§ To do
Of all the lines in the records below, copy only those that contain the string "margin".
*** Opening Provided records ***
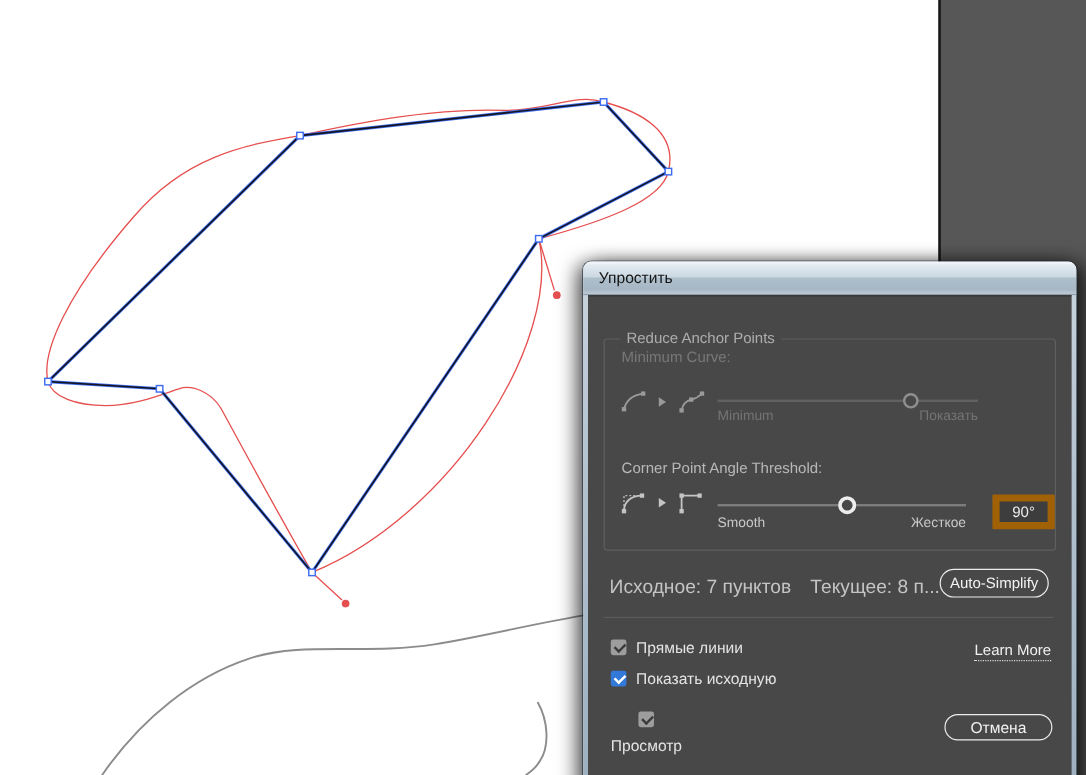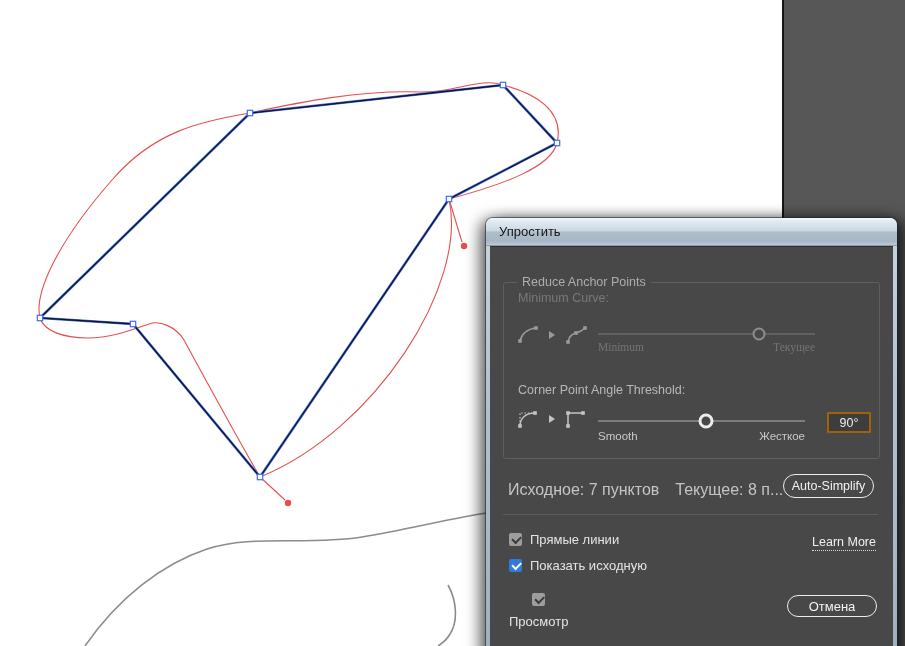--- a/index.html
+++ b/index.html
@@ -37,7 +37,7 @@
   .slider .handle{position:absolute;top:50%;width:9px;height:9px;border:3px solid #ededed;border-radius:50%;background:#484848;transform:translate(-50%,-50%);box-sizing:content-box;}
   .slider.dim .handle{border-color:#8f8f8f;border-width:2.5px;}
   .slider-labels{position:absolute;display:flex;justify-content:space-between;font-size:11.5px;color:#c8c8c8;}
-  .slider-labels.dim{color:#747474;font-family:Liberation Serif, serif;}
+  .slider-labels.dim{color:#747474;}
 
   .value-box{position:absolute;width:40px;height:17px;background:#3d3d3d;border:2px solid #a16207;border-radius:1px;color:#ececec;font-size:12.5px;text-align:center;font-family:inherit;padding:0;}
 

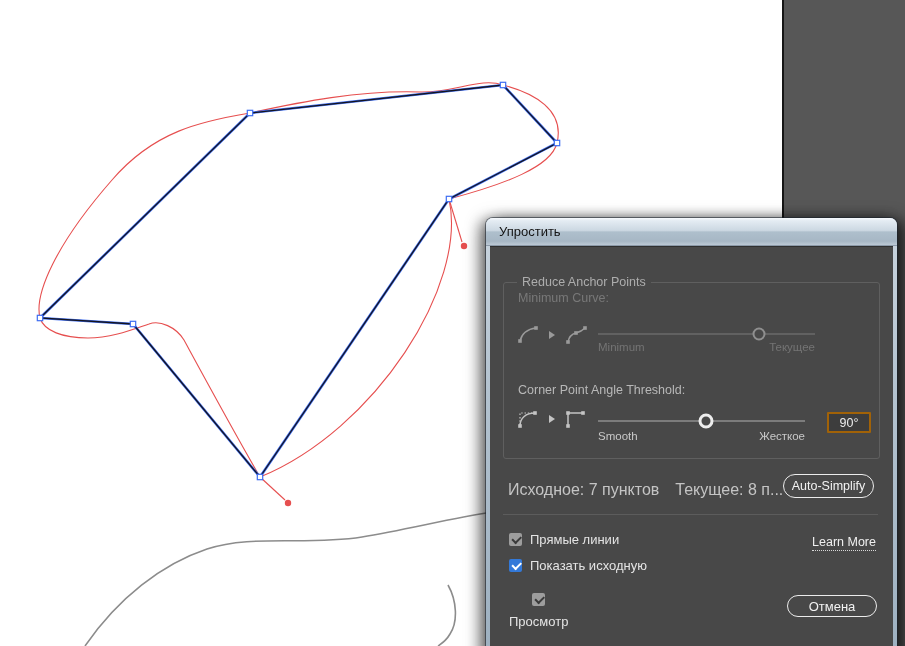--- a/index.html
+++ b/index.html
@@ -132,7 +132,7 @@
       </div>
       <div class="slider-labels dim" style="left:108px;top:94px;width:217px;">
         <span>Minimum</span>
-        <span>Текущее</span>
+        <span>Показать</span>
       </div>
 
       <span class="section-label" style="left:28px;top:136px;">Corner Point Angle Threshold:</span>

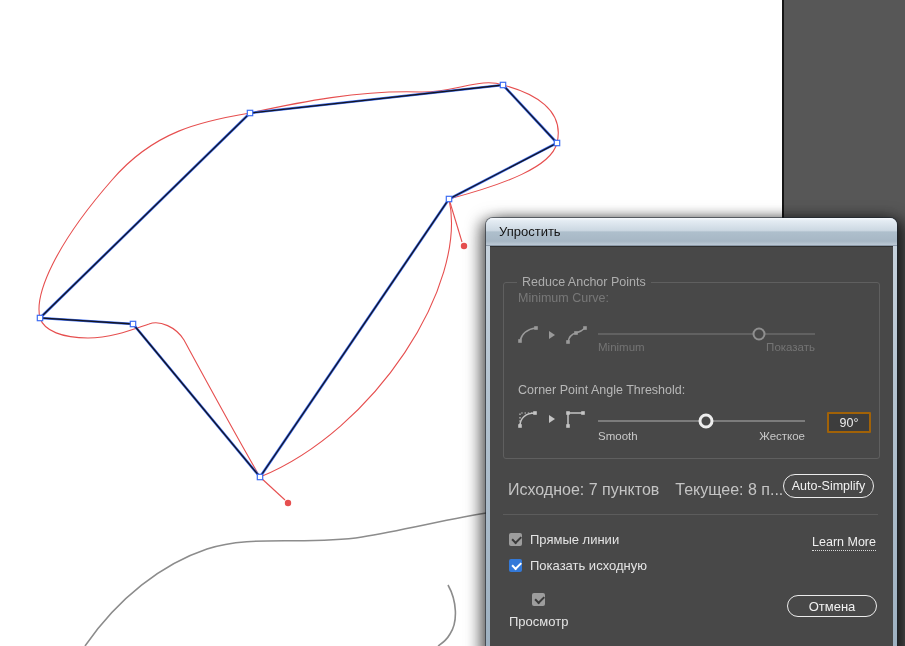--- a/index.html
+++ b/index.html
@@ -39,7 +39,7 @@
   .slider-labels{position:absolute;display:flex;justify-content:space-between;font-size:11.5px;color:#c8c8c8;}
   .slider-labels.dim{color:#747474;}
 
-  .value-box{position:absolute;width:40px;height:17px;background:#3d3d3d;border:2px solid #a16207;border-radius:1px;color:#ececec;font-size:12.5px;text-align:center;font-family:inherit;padding:0;}
+  .value-box{position:absolute;width:40px;height:17px;background:#3d3d3d;border:6px solid #a16207;border-radius:1px;color:#ececec;font-size:12.5px;text-align:center;font-family:inherit;padding:0;}
 
   .status-row{position:absolute;font-size:16px;color:#c4c4c4;display:flex;gap:16px;white-space:nowrap;}
 

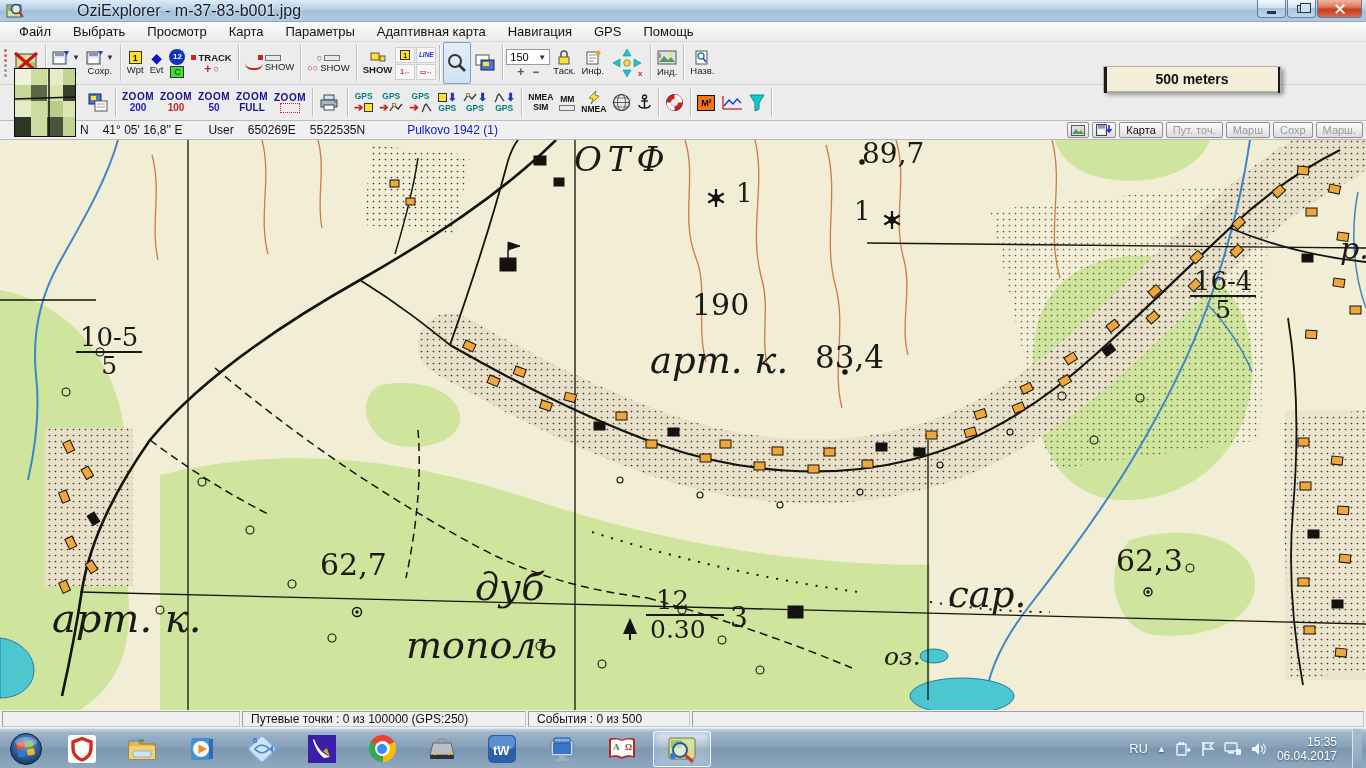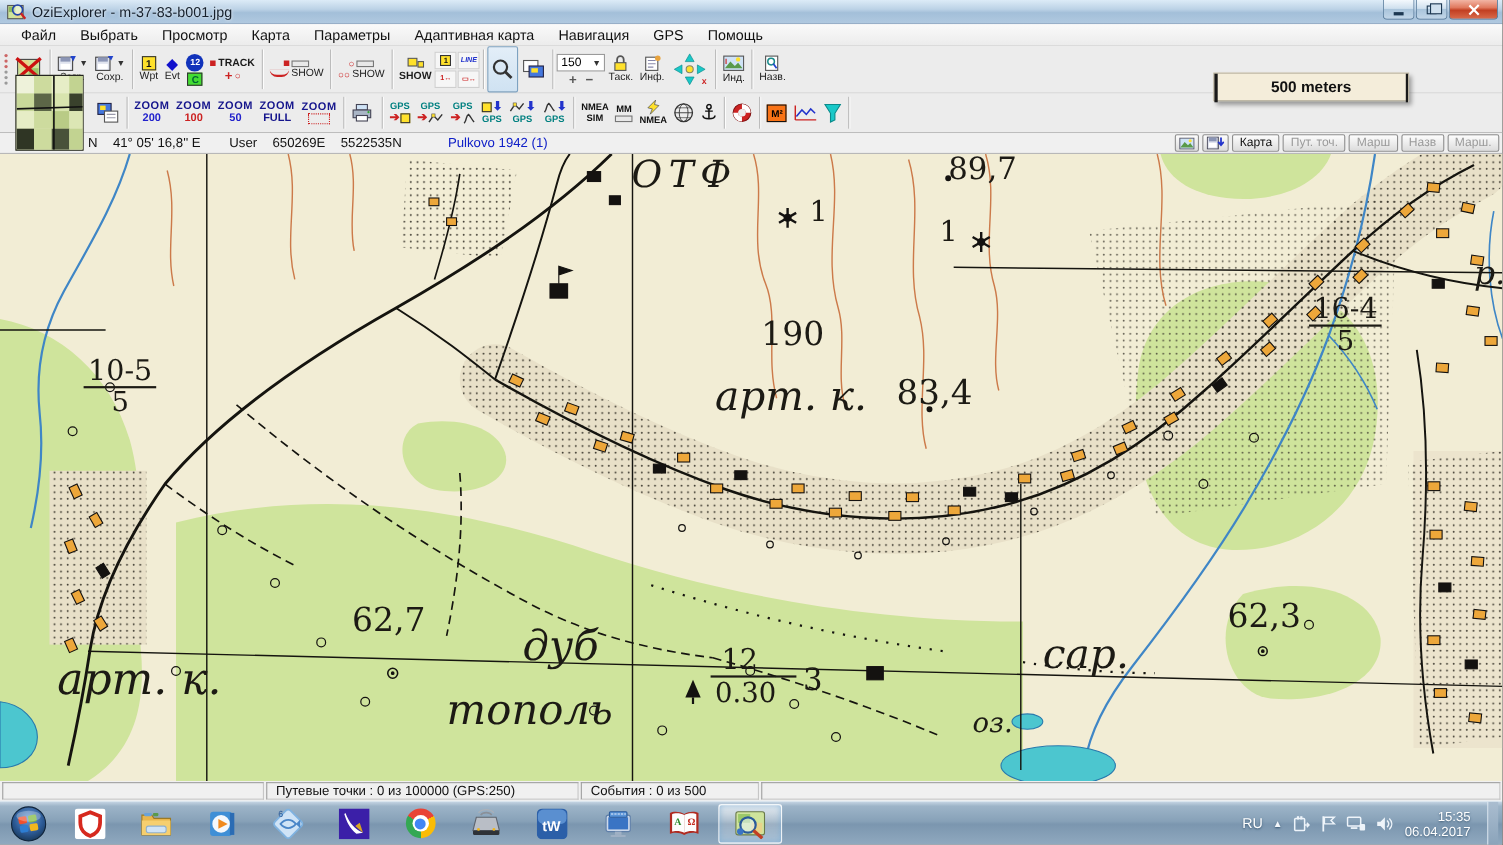--- a/index.html
+++ b/index.html
@@ -11,7 +11,7 @@
     background:linear-gradient(180deg,#dcebf7 0%,#bcd2e6 40%,#a3bfd9 55%,#b0c9e0 100%);
     border-bottom:1px solid #8fa9c4;}
   .app-icon{width:18px;height:16px;margin:0 5px 0 2px;display:inline-block;}
-  .title-text{font-size:13px;color:#16202c;text-shadow:0 0 3px #fff;}
+  .title-text{font-size:16px;color:#16202c;text-shadow:0 0 3px #fff;margin-left:48px;}
   .win-controls{margin-left:auto;display:flex;align-self:flex-start;}
   .winbtn{width:29px;height:18px;border:1px solid #5e7f9d;border-top:none;border-radius:0 0 4px 4px;
     background:linear-gradient(180deg,#f4f9fd,#cfe0ee 45%,#a9c4db 50%,#c2d6e8);display:flex;align-items:center;justify-content:center;padding:0;margin-left:1px;cursor:pointer;}

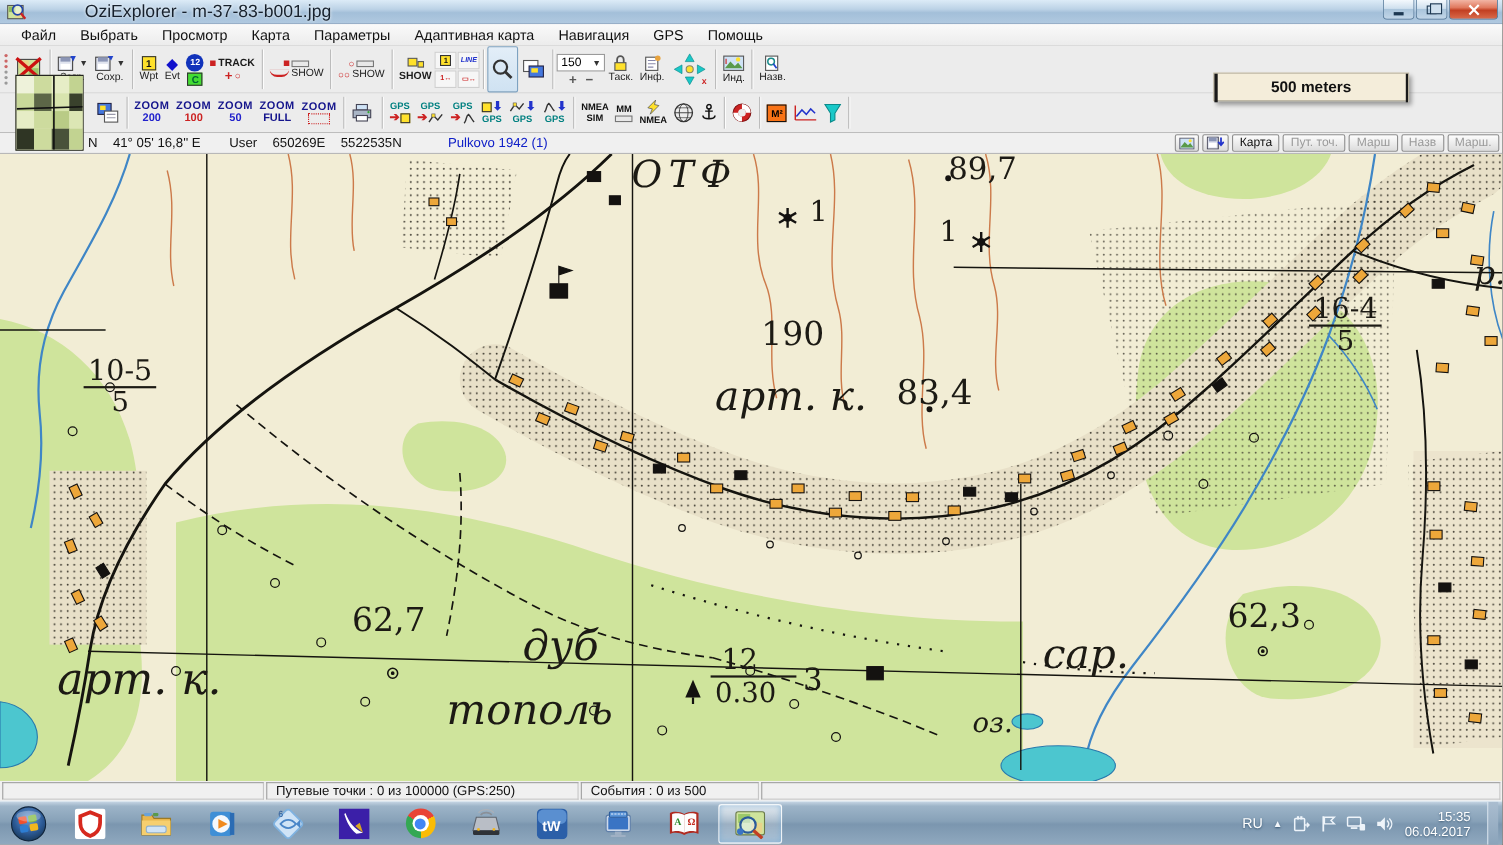--- a/index.html
+++ b/index.html
@@ -536,7 +536,7 @@
       <button class="cbtn">Карта</button>
       <button class="cbtn dis">Пут. точ.</button>
       <button class="cbtn dis">Марш</button>
-      <button class="cbtn dis">Назв</button>
+      <button class="cbtn dis">Сохр</button>
       <button class="cbtn dis">Марш.</button>
     </div>
   </div>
*** Closing Provided records ***
§ Expected output
   .app-icon{width:18px;height:16px;margin:0 5px 0 2px;display:inline-block;}
+  .title-text{font-size:16px;color:#16202c;text-shadow:0 0 3px #fff;margin-left:48px;}
   .win-controls{margin-left:auto;display:flex;align-self:flex-start;}
     background:linear-gradient(180deg,#f4f9fd,#cfe0ee 45%,#a9c4db 50%,#c2d6e8);display:flex;align-items:center;justify-content:center;padding:0;margin-left:1px;cursor:pointer;}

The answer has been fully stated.